Sobre a criação literária




Lygia Fagundes Telles

            A Criação Literária

O preço da criação literária seria mesmo o sofrimento? Penso na minha experiência e lembro que justamente nos instantes mais agudos das minhas atribulações eu não consegui escrever uma só palavra. Mesmo depois, na convalescença, se vinha a vontade, faltava a energia, o movimento era apenas da alma. Olhava para a minha mesa como alguém com sede fica olhando um copo d'água: quer beber mas fica rodeando o copo, faz outras coisas antes e embora pense o tempo todo na água, não faz o gesto para alcançá-la. Não sei dizer se os frutos colhidos mais tarde (alguns até doces) teriam vindo dessa figueira-brava.

O Escritor e o Leitor

Nada fácil testemunhar este mundo com tudo o que tem de bom. De ruim. Um mundo grande, que vai além da chácara do vigário. Diante de si mesmo, diante do papel o escritor se sente grande porque sua tarefa é digna. Pode ser corrompido mas não corrompe. Pode ser louco, mas não vai enlouquecer o leitor, ao contrário, poderá até desviá-lo da loucura.

Fragmentos

“Esses fragmentos têm alguma ligação entre si?”, perguntou-me um leitor. Respondi que são fragmentos do real e do imaginário aparentemente independentes mas há um sentimento comum costurando uns aos outros no tecido das raízes. Eu sou essa linha.

Da Criação

Vejo o Menino Jesus do presépio e o seu cheiro é o mesmo da malinha de couro com os cadernos de escola, o estojo de lápis e o lanche embrulhado no papel de pão. A alegria excitante porque proibida: escrever minhas invenções nas últimas páginas do caderno de desenho que era o mais grosso de todos, copiá-las no fim do caderno para ninguém achar, ninguém era a Dona Alzira.

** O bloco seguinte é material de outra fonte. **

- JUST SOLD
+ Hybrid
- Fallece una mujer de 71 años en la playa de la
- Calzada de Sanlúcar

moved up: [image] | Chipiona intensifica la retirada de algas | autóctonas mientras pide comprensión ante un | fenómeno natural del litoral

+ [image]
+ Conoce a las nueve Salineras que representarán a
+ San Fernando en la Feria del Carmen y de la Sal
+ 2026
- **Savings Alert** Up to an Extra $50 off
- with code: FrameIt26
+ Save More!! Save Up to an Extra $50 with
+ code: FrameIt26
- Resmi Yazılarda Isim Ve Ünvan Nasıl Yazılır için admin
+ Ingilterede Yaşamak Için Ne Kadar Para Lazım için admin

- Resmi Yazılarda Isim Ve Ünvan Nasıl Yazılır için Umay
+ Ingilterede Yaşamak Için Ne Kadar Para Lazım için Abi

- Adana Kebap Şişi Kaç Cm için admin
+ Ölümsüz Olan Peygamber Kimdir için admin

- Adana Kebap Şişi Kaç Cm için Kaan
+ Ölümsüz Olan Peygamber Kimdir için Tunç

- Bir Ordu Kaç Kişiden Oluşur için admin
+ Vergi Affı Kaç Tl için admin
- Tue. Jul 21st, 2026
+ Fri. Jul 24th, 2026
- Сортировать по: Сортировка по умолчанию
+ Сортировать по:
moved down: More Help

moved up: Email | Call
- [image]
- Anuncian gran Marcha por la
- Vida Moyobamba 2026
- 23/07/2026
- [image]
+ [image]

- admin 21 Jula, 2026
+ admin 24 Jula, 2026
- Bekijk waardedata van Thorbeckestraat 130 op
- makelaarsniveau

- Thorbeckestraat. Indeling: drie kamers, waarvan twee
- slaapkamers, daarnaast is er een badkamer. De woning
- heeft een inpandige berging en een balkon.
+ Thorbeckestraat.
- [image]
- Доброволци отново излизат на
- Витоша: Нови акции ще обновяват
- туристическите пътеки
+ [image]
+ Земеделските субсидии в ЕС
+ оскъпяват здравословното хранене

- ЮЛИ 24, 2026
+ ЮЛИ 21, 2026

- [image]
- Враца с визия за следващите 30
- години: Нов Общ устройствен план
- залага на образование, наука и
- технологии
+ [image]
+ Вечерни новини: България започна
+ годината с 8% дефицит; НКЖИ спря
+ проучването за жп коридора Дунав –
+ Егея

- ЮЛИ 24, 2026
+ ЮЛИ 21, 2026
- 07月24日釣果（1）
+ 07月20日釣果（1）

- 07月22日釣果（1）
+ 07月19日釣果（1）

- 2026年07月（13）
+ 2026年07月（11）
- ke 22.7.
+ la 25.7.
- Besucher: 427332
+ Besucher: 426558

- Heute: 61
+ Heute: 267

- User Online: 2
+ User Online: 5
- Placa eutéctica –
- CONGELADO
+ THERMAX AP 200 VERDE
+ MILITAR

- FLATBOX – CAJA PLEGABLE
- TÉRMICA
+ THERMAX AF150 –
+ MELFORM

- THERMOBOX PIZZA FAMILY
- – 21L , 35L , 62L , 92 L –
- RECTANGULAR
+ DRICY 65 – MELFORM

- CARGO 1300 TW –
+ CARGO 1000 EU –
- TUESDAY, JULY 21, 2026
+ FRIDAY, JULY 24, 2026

O sentimento de pecado e prazer que me tomava quando via os touros cobrindo as vacas no pasto — essa exaltação culposa me possuía ao escrever as histórias nas páginas proibidas. (...)
Na minha inocência, eu já sabia por instinto o que viria a ficar tão claro mais tarde: que a obsessão da permanência é inseparável da criação.




Trechos de “A Disciplina do Amor: Memória e Ficção”, Editora Companhia das Letras, São Paulo, 2010.